1 December 2005
Digital control lets power flow
Canadian thermal generating station gets seamless migration.
By Jeff Vincent
When management at Newfoundland & Labrador Hydro's (NLH) Holyrood Thermal Generating Station learned support for its legacy distributed control system would end in 2005, they began planning an upgrade to a modern, digital control system almost immediately. The Holyrood plant powers about a third of the island's grid, and a reliable distributed control system is critical for safe, reliable, and efficient operation. Operating the plant with obsolete controls is not an option.
"We were especially interested in the fault tolerance functionality of digital control systems," said Jeff Vincent, project and maintenance manager at Holyrood. "Our system cannot tolerate a single point of failure. A loss of one or more generating units could result in under-frequency load shedding on the power system, which would leave several customers without power. Downtime is unacceptable."

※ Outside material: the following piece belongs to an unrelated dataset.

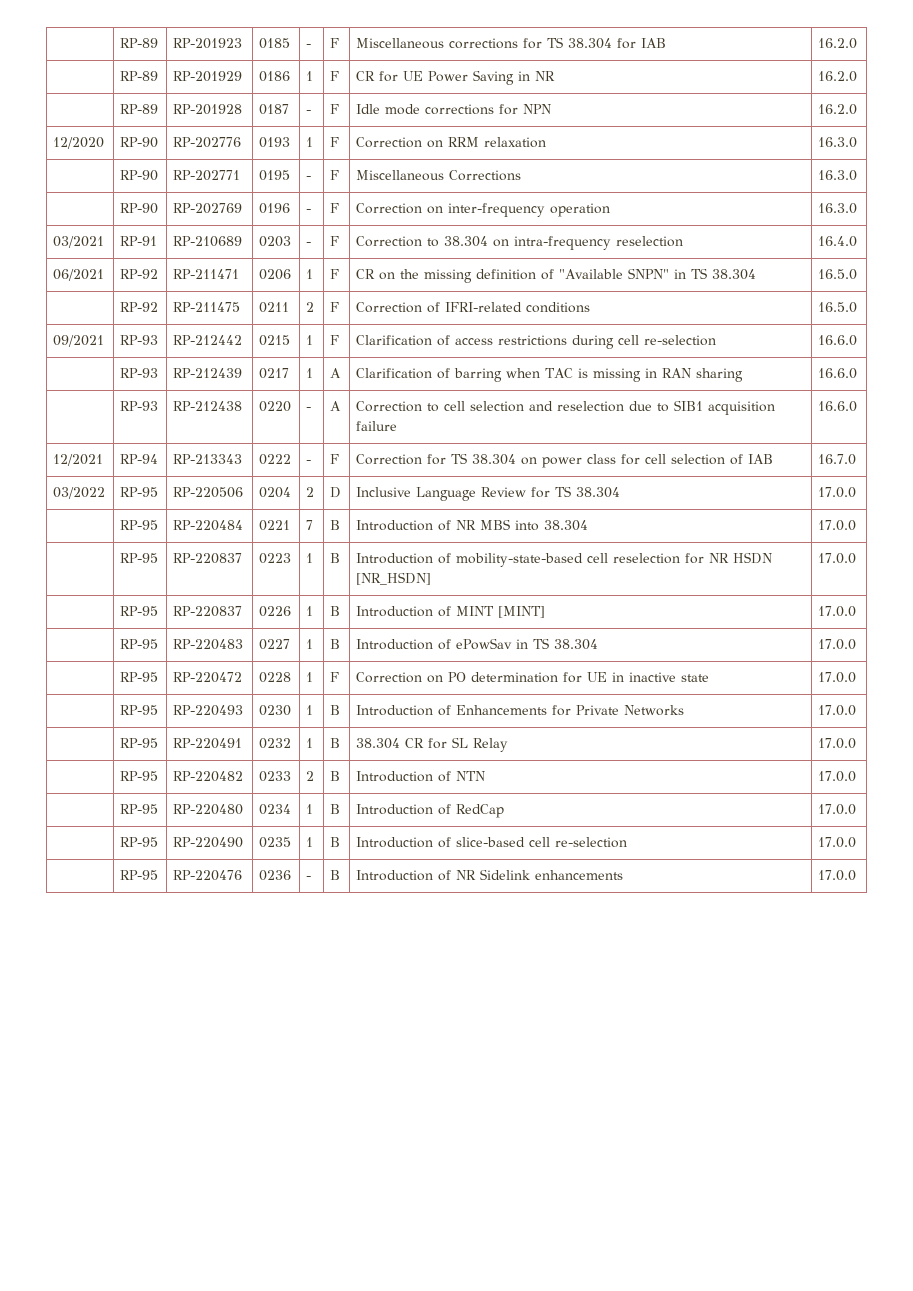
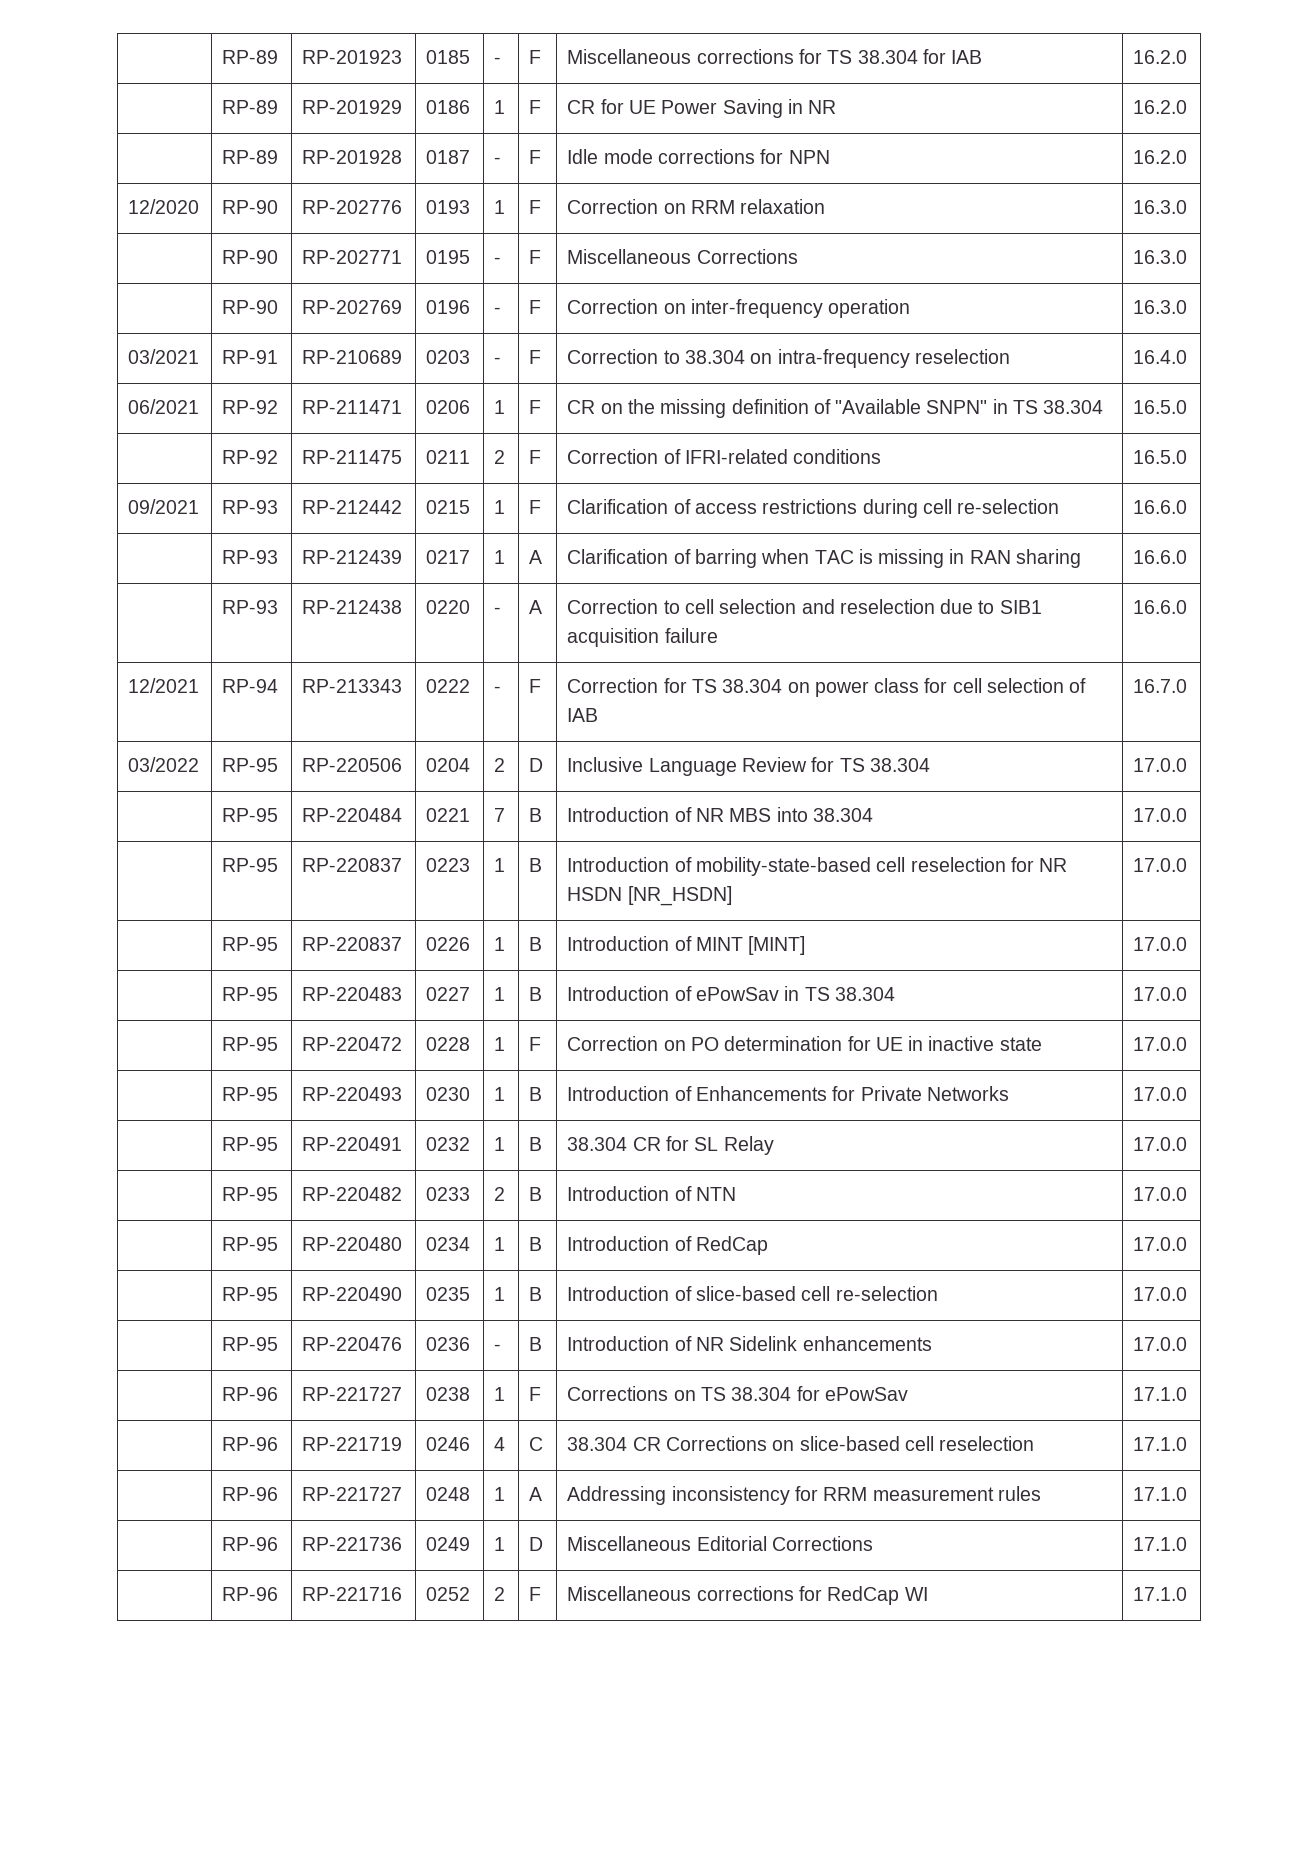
+ | RP-96 | RP-221727 | 0238 | 1 | F | Corrections on TS 38.304 for ePowSav | 17.1.0
+ | RP-96 | RP-221719 | 0246 | 4 | C | 38.304 CR Corrections on slice-based cell reselection | 17.1.0
+ | RP-96 | RP-221727 | 0248 | 1 | A | Addressing inconsistency for RRM measurement rules | 17.1.0
+ | RP-96 | RP-221736 | 0249 | 1 | D | Miscellaneous Editorial Corrections | 17.1.0
+ | RP-96 | RP-221716 | 0252 | 2 | F | Miscellaneous corrections for RedCap WI | 17.1.0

Plant management first evaluated the migration the DCS OEM offered. Although this would have allowed retaining existing cabinets, field wiring, and terminations, it would also require retaining aging I/O cards. During their evaluation of alternative solutions, they fitted I/O cards to the existing wiring and terminals.
Blending old and new
They installed the distributed control operator interface equipment into existing consoles, with minor modification of existing systems, including upgrading monitors and keyboards.
With the control hardware infrastructure unspoiled, NLH engineers could focus on migrating existing control logic and data and developing new processes to leverage the plant's new digital control functionality.

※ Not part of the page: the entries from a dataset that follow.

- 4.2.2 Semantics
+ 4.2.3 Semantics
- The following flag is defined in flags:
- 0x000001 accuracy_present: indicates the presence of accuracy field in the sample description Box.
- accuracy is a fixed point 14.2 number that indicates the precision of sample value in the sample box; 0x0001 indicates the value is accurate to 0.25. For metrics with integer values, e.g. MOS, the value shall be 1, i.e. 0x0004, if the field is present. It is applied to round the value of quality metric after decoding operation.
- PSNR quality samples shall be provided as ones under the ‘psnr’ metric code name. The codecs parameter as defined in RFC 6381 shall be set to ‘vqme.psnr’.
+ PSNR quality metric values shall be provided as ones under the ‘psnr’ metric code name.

To begin the migration, the company's engineers gathered software from the existing DCS, including the operator interface screen software files, database and control files, control logic drawings, P&IDs, and verbal descriptions of plant systems.

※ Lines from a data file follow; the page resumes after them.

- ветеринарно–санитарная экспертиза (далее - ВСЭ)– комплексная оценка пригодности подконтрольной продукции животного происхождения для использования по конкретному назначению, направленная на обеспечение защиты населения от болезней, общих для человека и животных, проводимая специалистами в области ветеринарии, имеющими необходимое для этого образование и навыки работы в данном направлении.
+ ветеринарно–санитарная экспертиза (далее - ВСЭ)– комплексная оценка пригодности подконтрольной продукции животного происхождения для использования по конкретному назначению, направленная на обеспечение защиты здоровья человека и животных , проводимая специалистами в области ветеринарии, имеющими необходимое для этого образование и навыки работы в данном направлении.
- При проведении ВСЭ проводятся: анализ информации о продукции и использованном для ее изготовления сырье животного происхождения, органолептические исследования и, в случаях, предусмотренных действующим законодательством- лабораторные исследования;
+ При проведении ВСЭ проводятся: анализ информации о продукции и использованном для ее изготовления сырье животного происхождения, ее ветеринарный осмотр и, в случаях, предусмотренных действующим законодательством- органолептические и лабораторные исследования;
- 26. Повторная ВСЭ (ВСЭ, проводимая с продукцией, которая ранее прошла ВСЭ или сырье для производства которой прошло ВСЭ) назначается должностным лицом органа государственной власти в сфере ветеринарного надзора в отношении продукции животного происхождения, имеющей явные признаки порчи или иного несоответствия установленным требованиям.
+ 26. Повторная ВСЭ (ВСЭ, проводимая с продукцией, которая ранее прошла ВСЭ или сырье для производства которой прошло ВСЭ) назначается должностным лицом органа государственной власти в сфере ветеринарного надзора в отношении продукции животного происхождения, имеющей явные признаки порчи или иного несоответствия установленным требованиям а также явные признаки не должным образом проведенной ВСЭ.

"Often the new control software language did not map well to the old DCS structures," Vincent said. "In some cases, we chose to redesign the application logic to take advantage of new features afforded us by the digital controls and the new I/O." Likewise, they had to map the historians, reports, and performance monitoring logic to the new logic.
Transitioning operator interface
The plant gave much consideration to the operator interface—the most visible part of the system and the place major informational exchange occurs between human users and applications. A senior member of the operations staff supervised migration of all screen graphics to the new DCS.
"Our existing graphics had gone through years of incremental changes to optimize them to our exact operational needs," Vincent said. The group had to develop, document, and test new graphic displays. "Depending on the screen's complexity, this would take several hours. Being sure new versions of existing displays presented themselves and interacted with the operator in a beneficial manner was a major area for attention and review," he said. From a hardware point of view, the group's existing operator consoles changed little to accommodate the new monitors and keyboards.
Testing and training
The system was ready for a switchover with infrastructure, applications, and interfaces in place. The physical switchover included unplugging the old cards and replacing them with the new, but ensuring a seamless switchover required thorough testing and training.
Holyrood employees prepared for the installation and transition through customized training. After that, they followed these construction and commissioning procedures:
- Install and test control system software, including the DCS application itself and the operator interface.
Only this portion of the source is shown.